Levi Hooper et al. J Clin Pharmacol. .

Abstract

Accurate kidney function assessment supports healthcare and clinical decision-making in practice and drug development. Measured glomerular filtration rate (mGFR) via iohexol clearance is the gold standard, but cost, supply issues, and logistical challenges limit its clinical use. Iopamidol, another iodinated contrast agent widely used in CT imaging, has not been studied in humans for mGFR assessment. This study aims to evaluate the pharmacokinetic interchangeability of iohexol and iopamidol for mGFR assessment and to develop a limited sampling strategy to facilitate clinical implementation.
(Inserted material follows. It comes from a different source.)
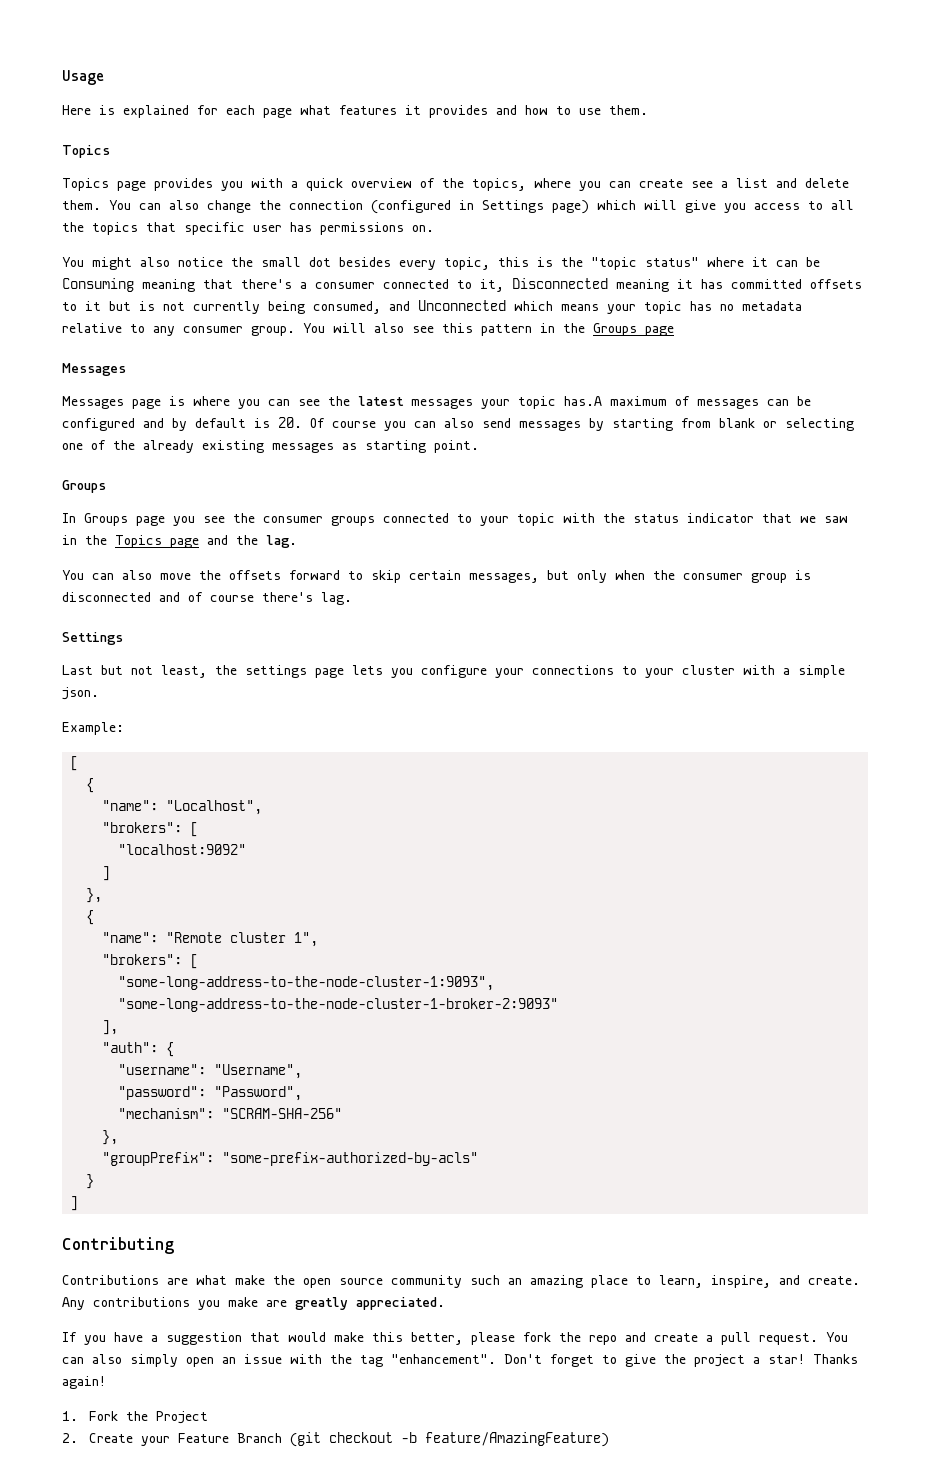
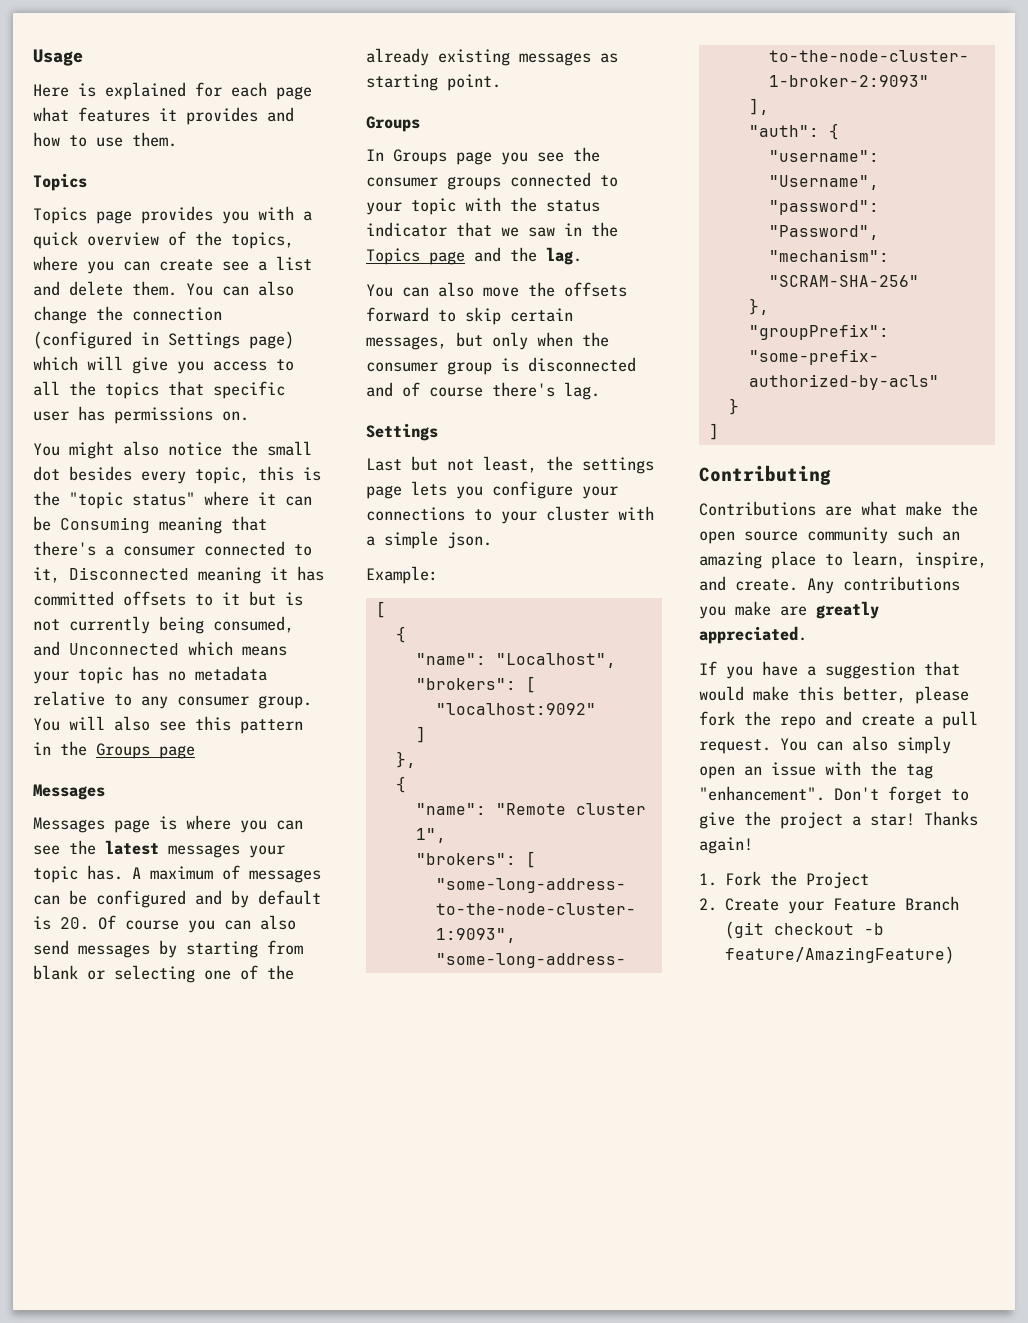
- Messages page is where you can see the latest messages your topic has.A maximum of messages can be configured and by default is 20. Of course you can also send messages by starting from blank or selecting one of the already existing messages as starting point.
+ Messages page is where you can see the latest messages your topic has. A maximum of messages can be configured and by default is 20. Of course you can also send messages by starting from blank or selecting one of the already existing messages as starting point.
In a parallel-group, single-dose pharmacokinetic study, 24 healthy adult volunteers with varying kidney function, as defined by the 2021 CKD-EPI eGFRcr equation (range: 35-140 mL/min; median: 72 mL/min), received iohexol and iopamidol. Plasma concentrations were measured using liquid chromatography-mass spectrometry, and population pharmacokinetic modeling estimated drug clearance. Clearance estimates for both agents showed strong agreement (R2 = 0.82, p < .005), with Bland-Altman analysis indicating minimal bias (mean difference: 15.69 mL/min; LoA: -3.76 to 35.15). A limited sampling strategy using one (1-h, R2 = 0.91) or two (1 and 5 h, R2 = 0.92) time points yielded accurate clearance estimates. These findings suggest that iopamidol may be a viable alternative to iohexol for mGFR determination. Broader access to accurate kidney function testing can enhance drug dosing, reduce misclassification, and improve care for patients with chronic kidney disease. Further research should validate these findings in larger, more diverse populations, including those with advanced kidney impairment.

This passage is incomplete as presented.